Lisiane sofria muito de amidalite e vivia tomando medicação. Quando descobriu que a causa de seu problema era intolerância à lactose e retirou os lácteos de sua dieta, sua vida mudou, e hoje ela tem muito mais disposição. E isso foi o ponto de partida para excluir dos seus hábitos todos os outros alimentos de origem animal. Assim como outros intolerantes, ela tinha uma memória afetiva muito grande relacionada com os queijos de origem animal, e diz que é preciso “virar a chave da perspectiva do paladar”, pois a pessoa vai consumir um queijo de leite de castanha de caju e não de leite animal.
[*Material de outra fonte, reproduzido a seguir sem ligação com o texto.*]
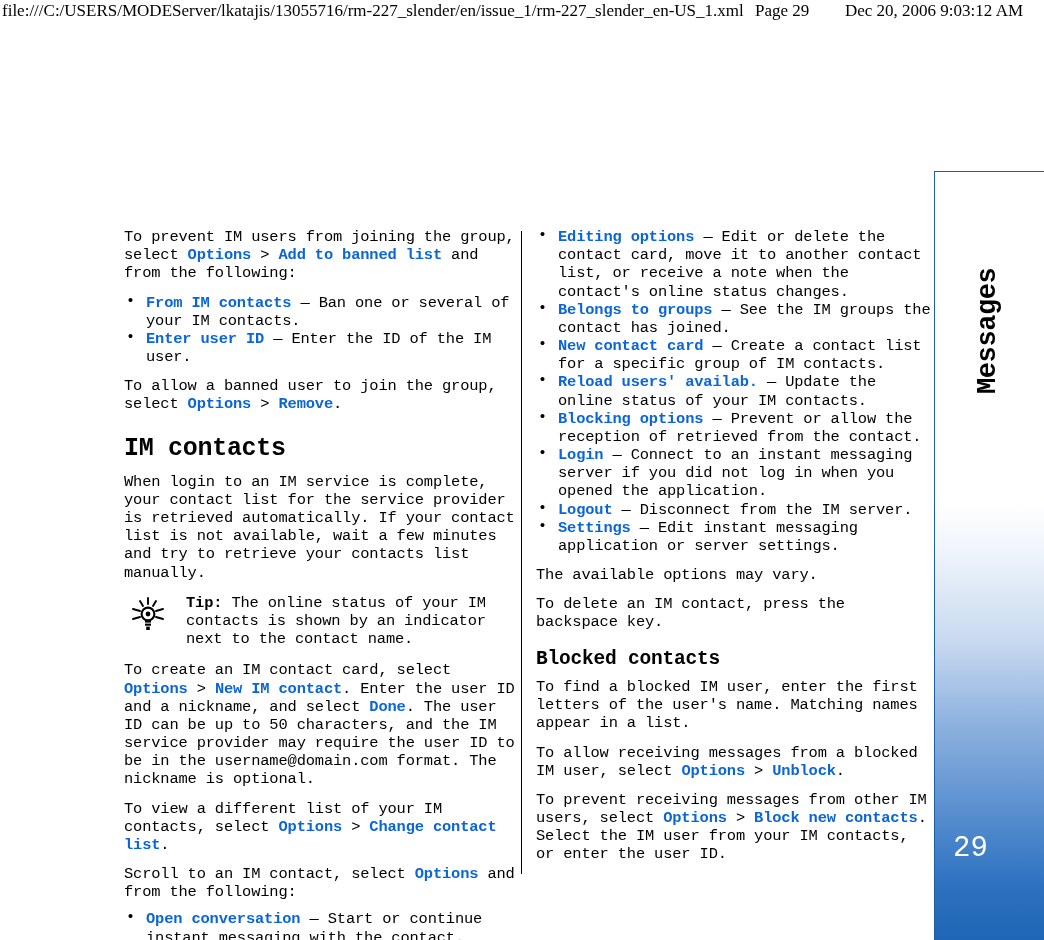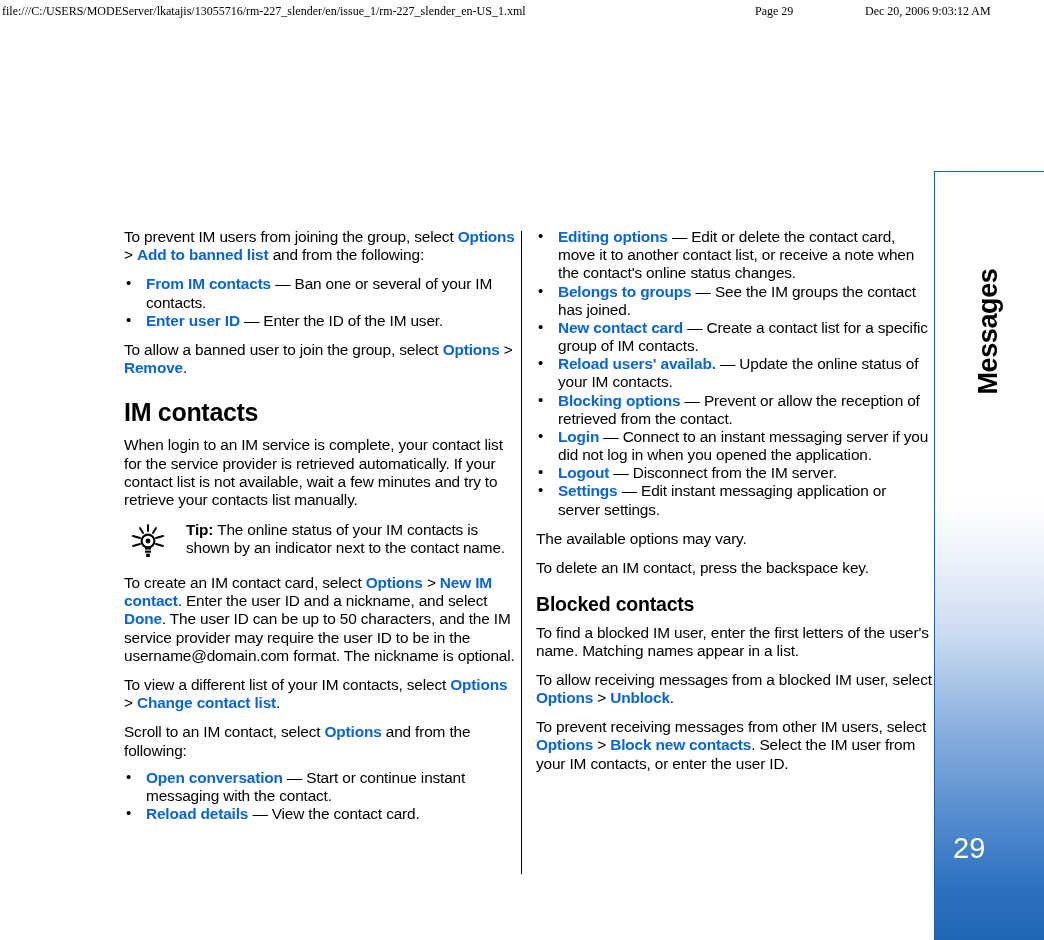"file:///C:/USERS/MODEServer/lkatajis/130" #print-header { font-size: 12px -> 17px }
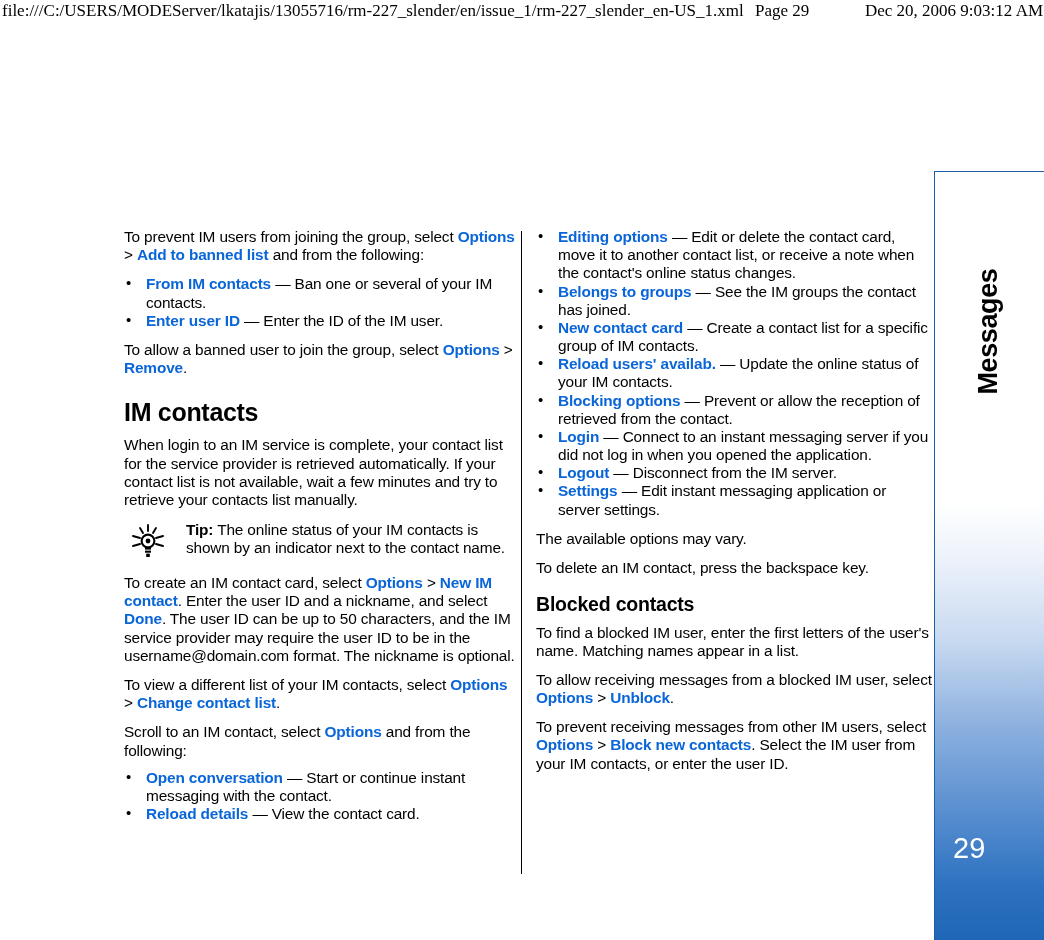"Dec 20, 2006 9:03:12 AM" #print-header .hdr-date { margin-left: 20px -> none }
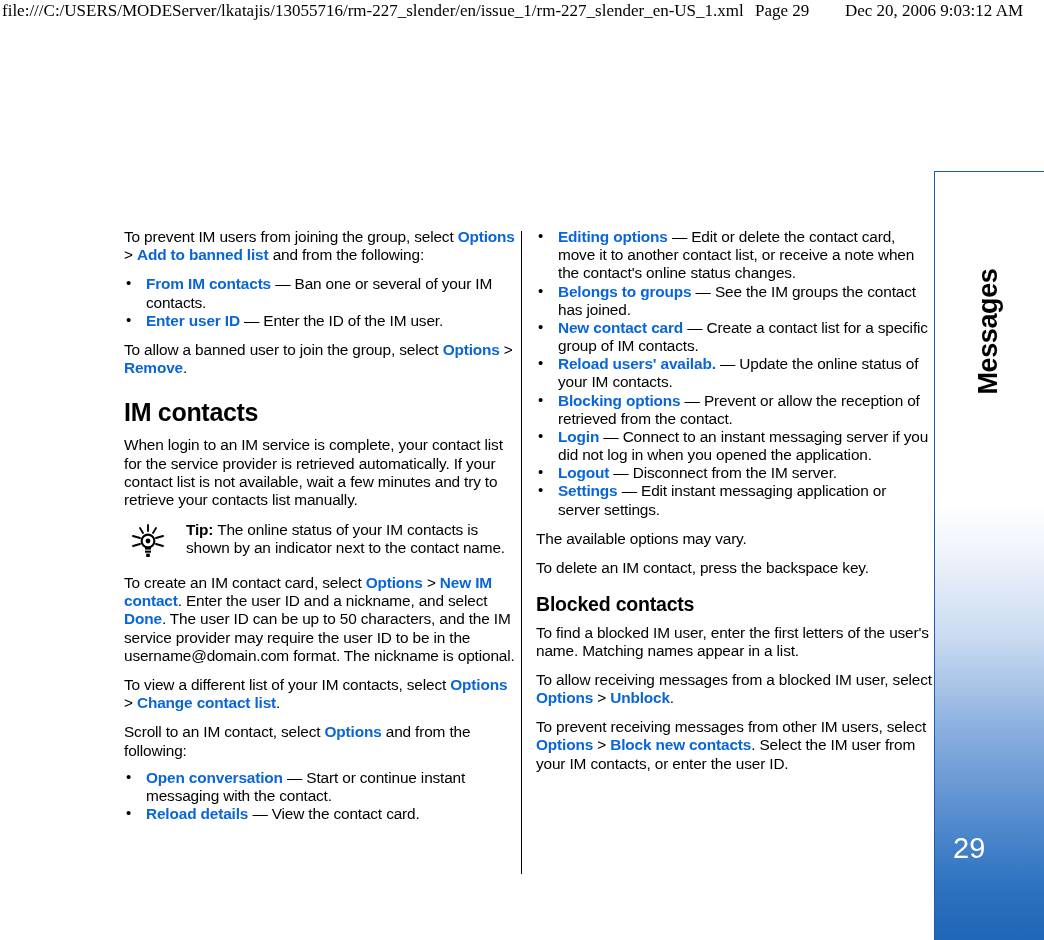"To prevent IM users from" #page-content { font-family: none -> Liberation Mono, monospace }
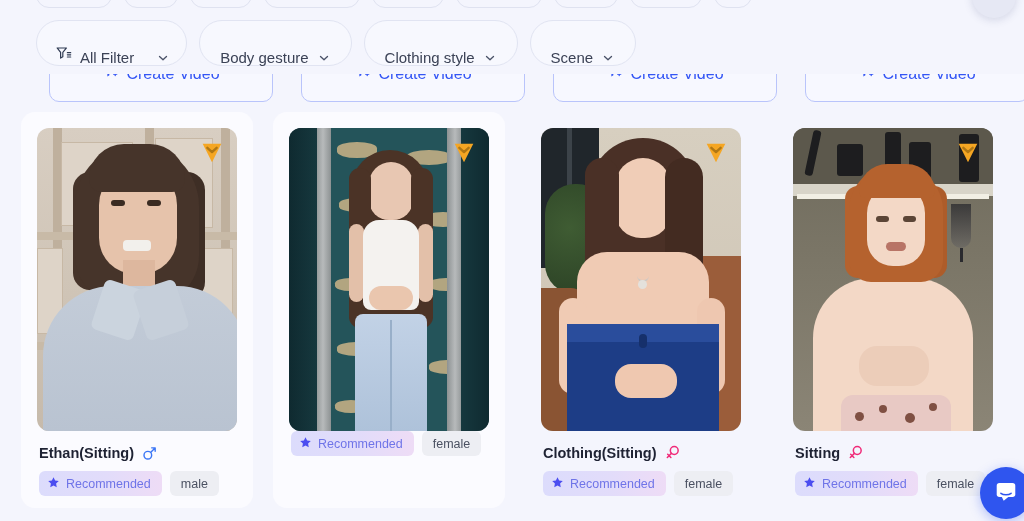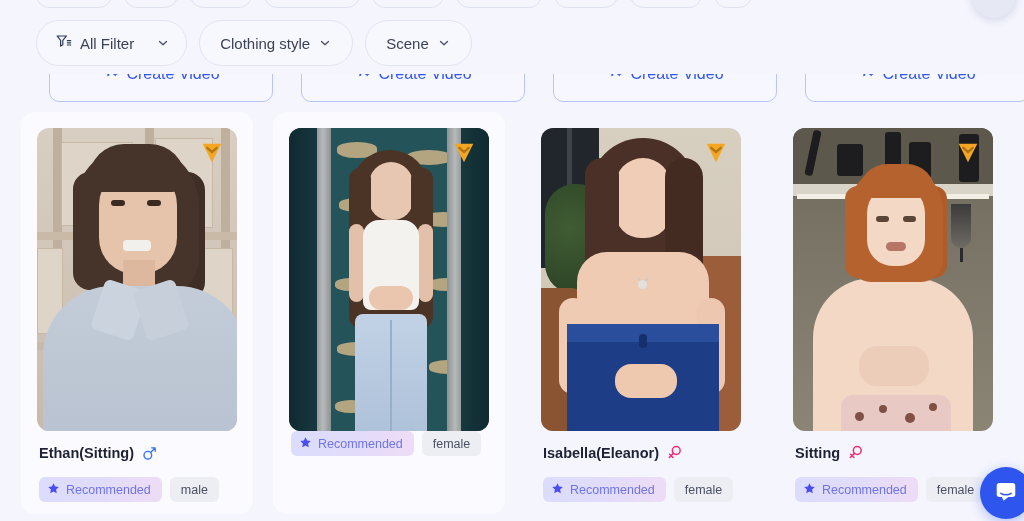"All Filter" .filter-pill { align-items: center -> flex-end }
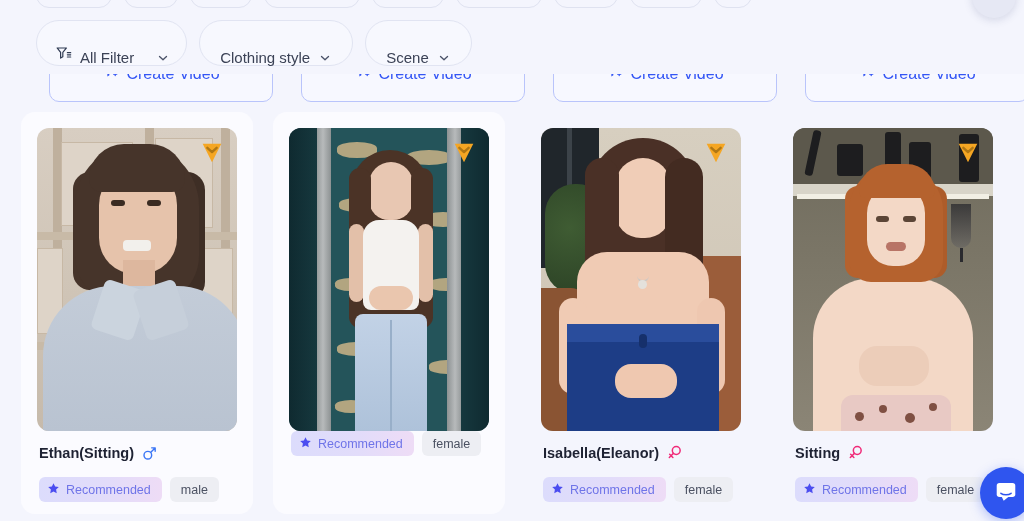"Body gesture" div.filter-pill { html: none -> <div> <span>Body gesture</span> <span> <svg> <path></path> </svg> </span> </div> }
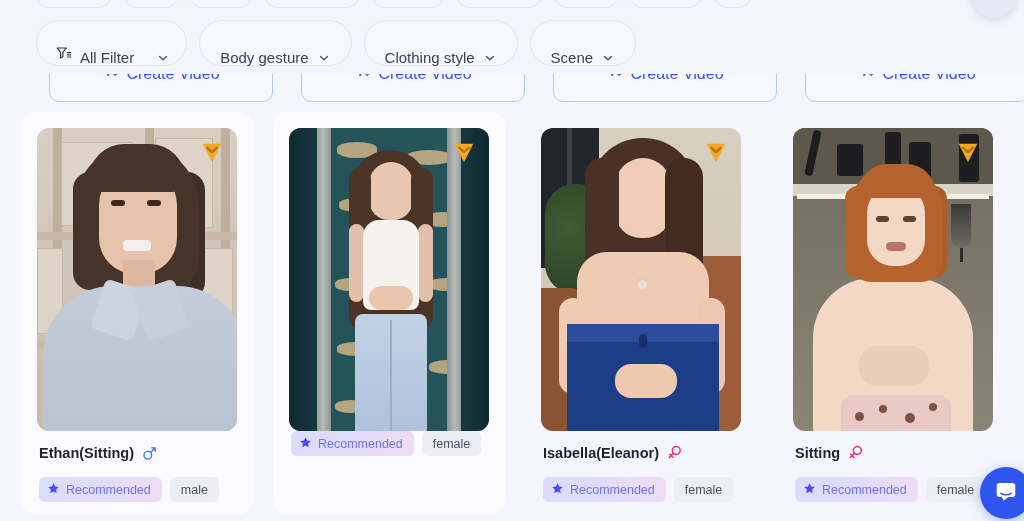"Ethan(Sitting)" .name-row { margin-bottom: 16px -> 10px }
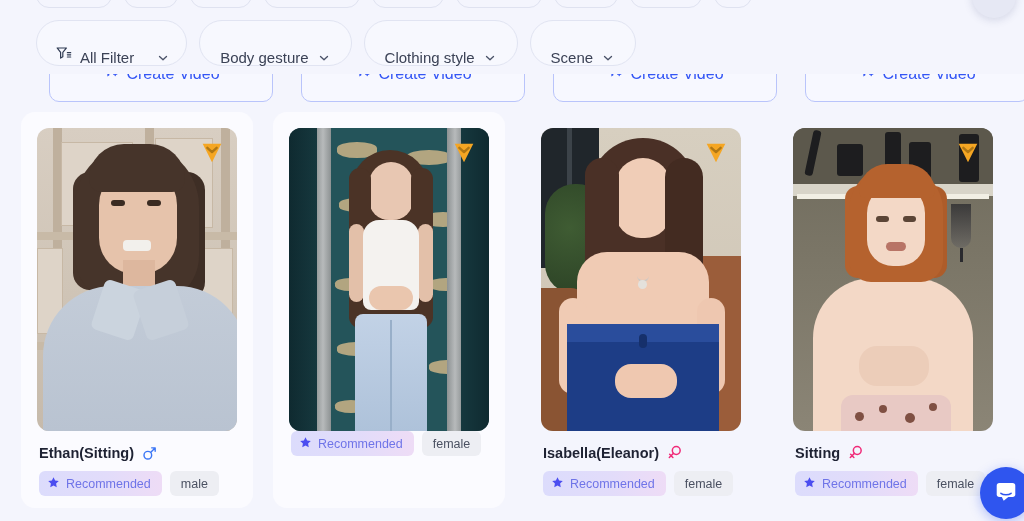"Isabella(Eleanor)" span.card-name { text: Isabella(Eleanor -> Clothing(Sitting }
No momento presente, a Novah possui cinco tipos de queijo vegano, o Mozzaveg, inspirado na clássica mozzarella italiana, o Frescalveg, inspirado no tradicional queijo minas, o Provolone Veg, inspirado no queijo provolone italiano, o Cheddar Veg, inspirado no cheddar, e o Spread, que é um alimento que além da castanha de caju, utiliza o painço em sua base, e vem para substituir os queijos cremosos em preparações quentes ou frias. Além dos queijos, foi lançada recentemente uma sobremesa de café com ganache. A empresa prioriza, sempre que possível, insumos locais e orgânicos, sejam eles certificados ou não.
Ambas, Tathiana da Nulu Alimentos Funcionais e Lisiane da Novah Natural, lutam pelo o que acreditam: na produção de produtos de origem vegetal que sejam parte de uma cadeia produtiva sustentável. A preocupação dessas duas empresárias vai muito além de produzir queijos veganos, pois enxergam a alimentação como um ato de escolha individual, social e política que impacta vidas, incluindo a do planeta.